Сейчас должны принести кормить Катьку, думала я, а если я ее не покормлю, она останется совсем голодная. И если я буду плакать, она испугается, может перестать есть… Почему-то в тот момент мне это казалось гораздо важнее, чем моя обожженная рука. Я подержала ее под ледяной водой, вышла в коридорчик, нашла там в морозильнике замороженный кусочек то ли сала, то ли старого масла. Я приложила его к горевшей коже. Вся рука от запястья до локтя вспухла и очень сильно болела. Так сильно, что я не могла себе представить, как же я буду кормить Катьку. Но когда ее принесли, боль не то чтобы отступила, но притупилась. Я ее все-таки покормила, а потом сказала медсестре, которая даже и не заметила, что у меня что-то произошло:
– Я руку сильно обожгла, что мне делать?
Медсестра взглянула на мою руку и воскликнула:
– Мать моя… Да ты что! И как же… Так, сейчас, подожди…
Она отнесла Катьку и принесла мне подсолнечное масло, в большой бутыли на дне.
– Вот, остатки, детей смазываем, когда детского масла нет… Намажь руку.
Я намазывала руку, прикладывала тот холодный кусочек чего-то съестного, но на моих глазах кожа вспухала в большой неприятный и очень болезненный пузырь. В какой-то момент я поняла, что боль терпеть больше не могу. Отправилась кого-то искать, кто бы мог мне помочь.
– Ну, куда мы тебя повезем? В ожоговый центр? – спросила меня дежурная врач. – Нет у нас машин. Разве что такси вызвать… Сама вызовешь?
Я растерялась.
– А обратно как? Не знаю… Ночь…
– Ну вот и я не знаю. Давай мы лучше тебе укольчик сделаем, ты до утра поспишь…
С соседкой мы так больше ни одним словом и не перемолвились. На происшествие с кипятком она не отреагировала никак, даже не повернула головы – ни когда упал чайник, ни когда я прикладывала лед и ко мне бегали медсестры.
Однажды она о чем-то быстро и негромко говорила по телефону, смеялась даже. Мне казалось, о какой-то предстоящей поездке. Потом услышала обрывок ее разговора с медсестрой.
– Но вы же к нам еще будете приезжать? – спросила медсестра.
– Конечно, – ответила совершенно нейтрально соседка.
Значит, зря я с ужасом смотрела на нее и думала, что у нее умер ребенок или родился мертвый. Зачем тогда приезжать? А почему ребенку, если он жив, не нужно молоко? Лежит в барокамере? Но почему она тогда к нему не ходит? Я видела, как по коридору, обнявшись, в накинутых халатах, шла пара – в особую палату, где стояли две или три барокамеры, и в них, беспомощные, в проводах, лежали дети, подключенные к разным аппаратам. Недоношенные, не в срок родившиеся, с тяжелыми родовыми травмами, те, кому понадобилось делать операцию в первые дни или даже часы жизни. Родители, сравнительно молодые, оба рослые, красивые, брели, держась друг за друга, как обычно ходят старики. Шаг, еще шаг – вместе, к горю или к радости, но вместе. Молча, с надеждой на лице…

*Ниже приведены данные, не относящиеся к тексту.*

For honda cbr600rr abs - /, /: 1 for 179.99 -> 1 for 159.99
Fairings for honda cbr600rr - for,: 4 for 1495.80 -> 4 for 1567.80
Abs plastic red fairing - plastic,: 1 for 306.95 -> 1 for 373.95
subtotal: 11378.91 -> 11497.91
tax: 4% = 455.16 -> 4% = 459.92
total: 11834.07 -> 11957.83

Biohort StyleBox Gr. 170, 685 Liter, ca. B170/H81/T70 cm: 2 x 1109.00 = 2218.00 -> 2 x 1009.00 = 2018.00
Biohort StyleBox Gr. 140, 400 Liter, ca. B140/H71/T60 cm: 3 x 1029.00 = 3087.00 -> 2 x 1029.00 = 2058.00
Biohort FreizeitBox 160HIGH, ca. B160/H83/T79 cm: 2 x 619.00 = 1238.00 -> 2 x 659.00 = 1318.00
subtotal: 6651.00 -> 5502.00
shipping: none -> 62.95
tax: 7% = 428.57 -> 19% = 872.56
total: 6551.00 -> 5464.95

Но моя соседка вообще никуда не выходила, ни разу за те два с половиной дня, которые я провела вместе в ней. Туалет и душ у нас были в палате.
Может быть, она отказалась от ребенка? Это в кино отказываются и сразу идут домой. А в жизни – сначала приходят в себя после родов под наблюдением врачей. А потом уже уходят.

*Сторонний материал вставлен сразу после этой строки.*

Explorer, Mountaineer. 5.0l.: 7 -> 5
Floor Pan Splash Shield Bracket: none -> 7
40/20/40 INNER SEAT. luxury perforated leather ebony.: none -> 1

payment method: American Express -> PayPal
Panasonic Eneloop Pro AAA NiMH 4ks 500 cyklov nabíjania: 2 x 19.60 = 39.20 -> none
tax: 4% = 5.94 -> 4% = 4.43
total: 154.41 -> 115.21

Я же отпросилась пораньше и уехала домой, к маме, на шестой день. Селедкина, как мне сказали, под наркозом родила мальчика, слабого и не похожего на жителя среднерусской равнины. В первый же момент, открыв глаза, отказалась от него. Но врачи надеялись, что уговорят ее не глупить и забрать ребенка домой. С ее шатким женским здоровьем и вредными привычками она с трудом могла надеяться еще на одни роды, тем более, на здорового и нормального ребенка, – так по секрету рассказала мне старшая медсестра, сердечно провожая меня с Катькой, завернутой в самый красивый конверт для новорожденных, какой я только смогла сшить незадолго до родов. Синий, с мишками, для мальчика-богатыря, с мягкой байкой цыплячьего цвета внутри, на которой так хорошо смотрелось Катькино личико.
Брат отвез меня к маме, потому что сама справляться с ребенком в первые недели я не решалась. Через пару дней Лёва пошел вместе со мной и с маленькой Катькой гулять.